Con respecto a lo primero, hay que reconocer que existe cierta indefinición constitucional entorno a las funciones arbitrales y moderadoras que la Constitución encomienda al Rey, incertidumbres que, como casi todo lo relacionado con la figura del Jefe del Estado en las monarquías parlamentarias, se van resolviendo mediante la instauración de precedentes y costumbres constitucionales que con el tiempo se vuelven vinculantes. En todo caso, entre esas funciones no debería encontrarse la de facilitar la gobernabilidad interviniendo en el proceso de investidura. Con respecto a lo segundo, no es ni mucho menos inimaginable (más bien todo lo contrario) que un candidato enfrentado a una compleja negociación para alcanzar la mayoría suficiente para ser investido ceda a la tentación de usar el encargo (y con ello a la Corona) para fortalecer su posición negociadora o restar legitimidad a los grupos que hayan decidido no prestarle su apoyo. Dos modalidades distintas, pero igualmente antidemocráticas, de resucitar el fantasma del viejo encargo real.

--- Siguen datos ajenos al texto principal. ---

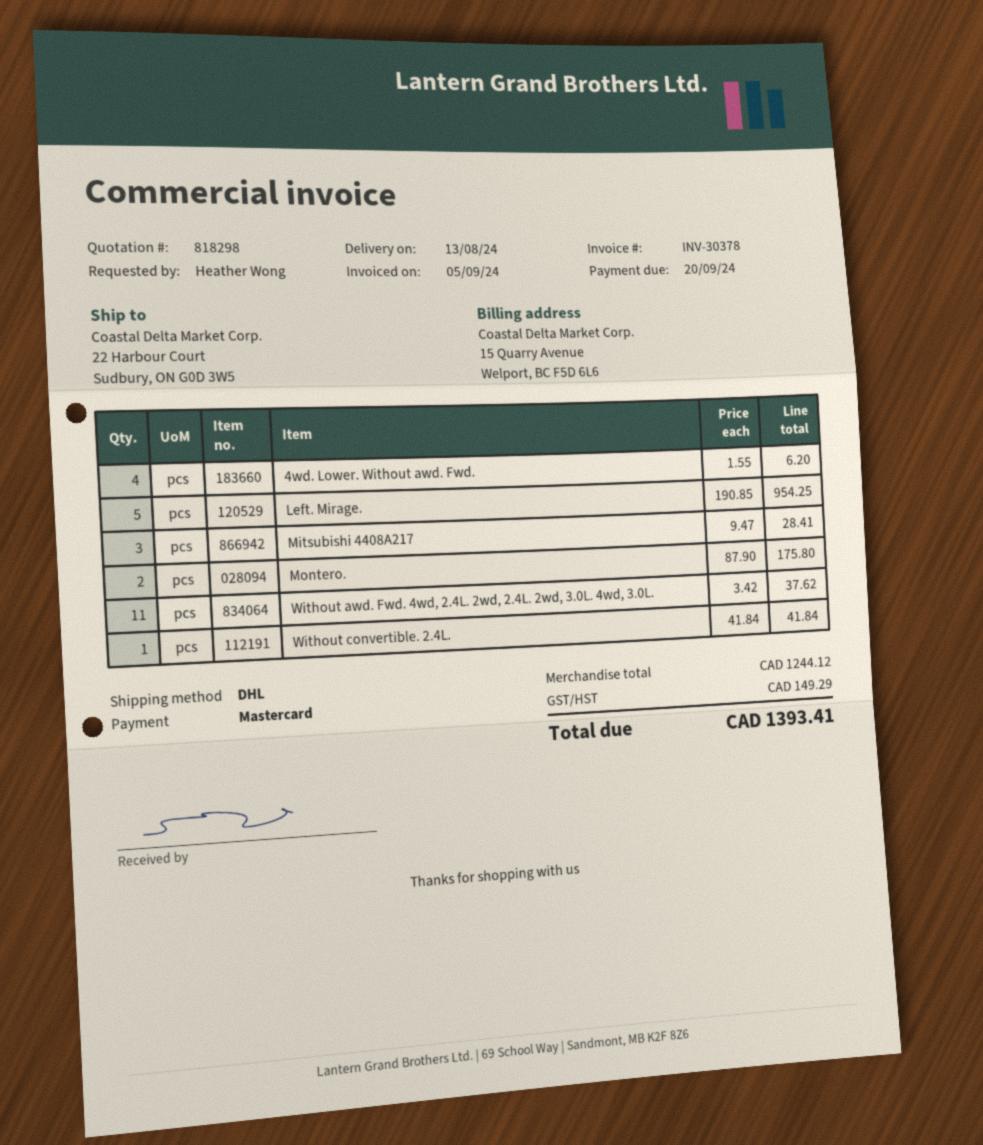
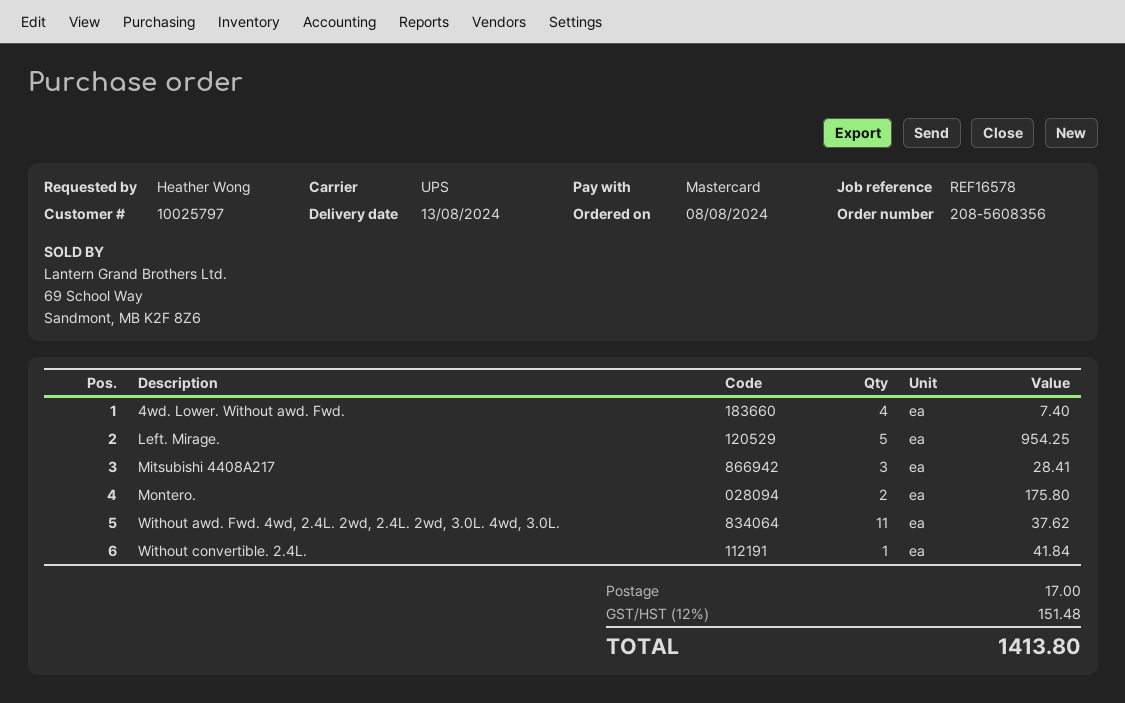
shipping method: DHL -> UPS
4wd. Lower. Without awd. Fwd.: 4 for 6.20 -> 4 for 7.40
shipping: none -> 17.00
tax: 149.29 -> 151.48
total: 1393.41 -> 1413.80

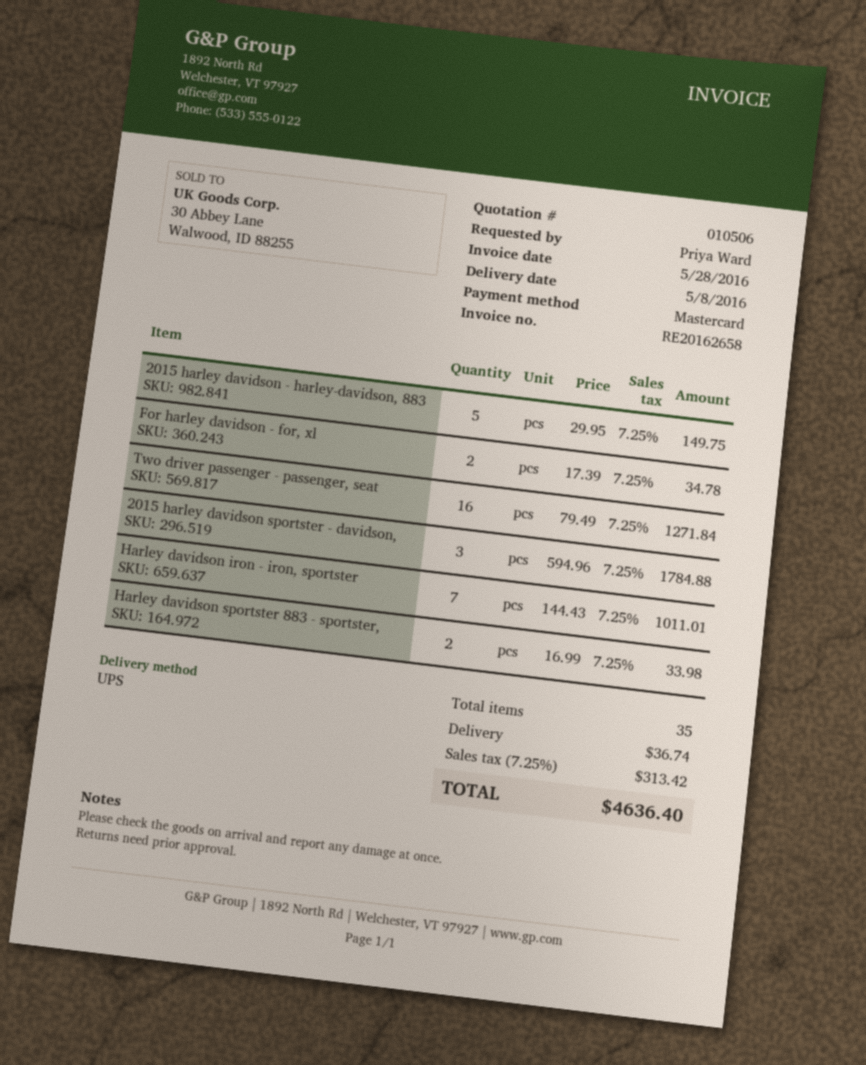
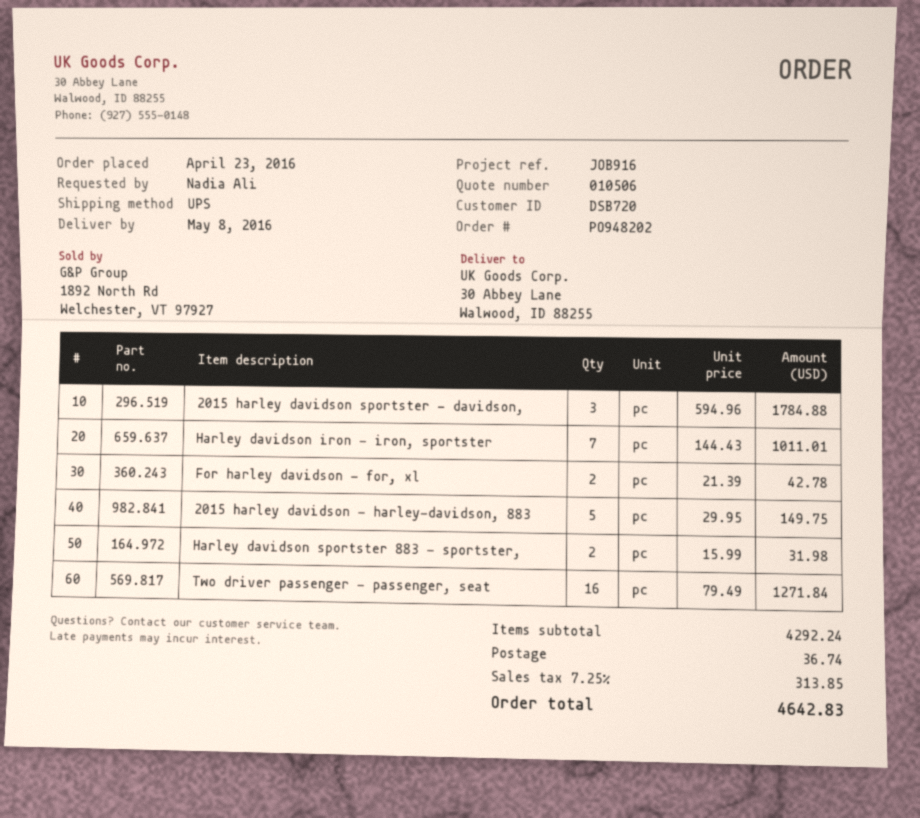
ordered by: Priya Ward -> Nadia Ali
For harley davidson - for, xl: 2 x 17.39 = 34.78 -> 2 x 21.39 = 42.78
Harley davidson sportster 883 - sportster,: 2 x 16.99 = 33.98 -> 2 x 15.99 = 31.98
tax: 7.25% = 313.42 -> 7.25% = 313.85
total: 4636.40 -> 4642.83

La secuencia que aquí se postula (afianzar primero la mayoría y solo después ser propuesto por el Rey) exigiría un mayor fortalecimiento de la figura del presidente del Congreso, cuyo papel en la investidura, reconocido por la propia Constitución, debería dotarse de mayor protagonismo. La exigencia constitucional de que refrende la propuesta regia debería facultarle también para impulsar las negociaciones pertinentes e indicarle al Rey cuando, una vez formada una mayoría de apoyo a un candidato, podría iniciar su propia ronda de consultas.

Volvamos al pasado. También el padre de Felipe VI hizo uso del encargo, pero fue una sola vez y, paradójicamente, en un sentido totalmente opuesto a sus predecesores. En julio de 1976 encargó la formación del Gobierno a un joven y desconocido Adolfo Suárez. Entonces al presidente del Gobierno lo designaba libremente el Jefe del Estado de entre una terna que le presentaban unos cuantos prebostes del régimen, entre ellos los jefes de los ejércitos y el obispo de mayor jerarquía de entre los de la Iglesia Católica (recuérdelo la próxima vez que le digan que la Transición no cambió tanto las cosas). Para que fuera nombrado el candidato del Rey fue preciso colarlo en la terna, lo que solo fue posible gracias a quien entonces presidía aquel 'Consejo del Reino', Torcuato Fernández Miranda. «Estoy en condiciones de llevar al Rey lo que el Rey me ha pedido», declaró tras haber sido aprobada la triada de nombres del que habría de salir el próximo presidente del Gobierno. Aquel fue el último 'encargo' antes de la llegada de la democracia. Hoy nadie debería echarlos de menos en la España constitucional.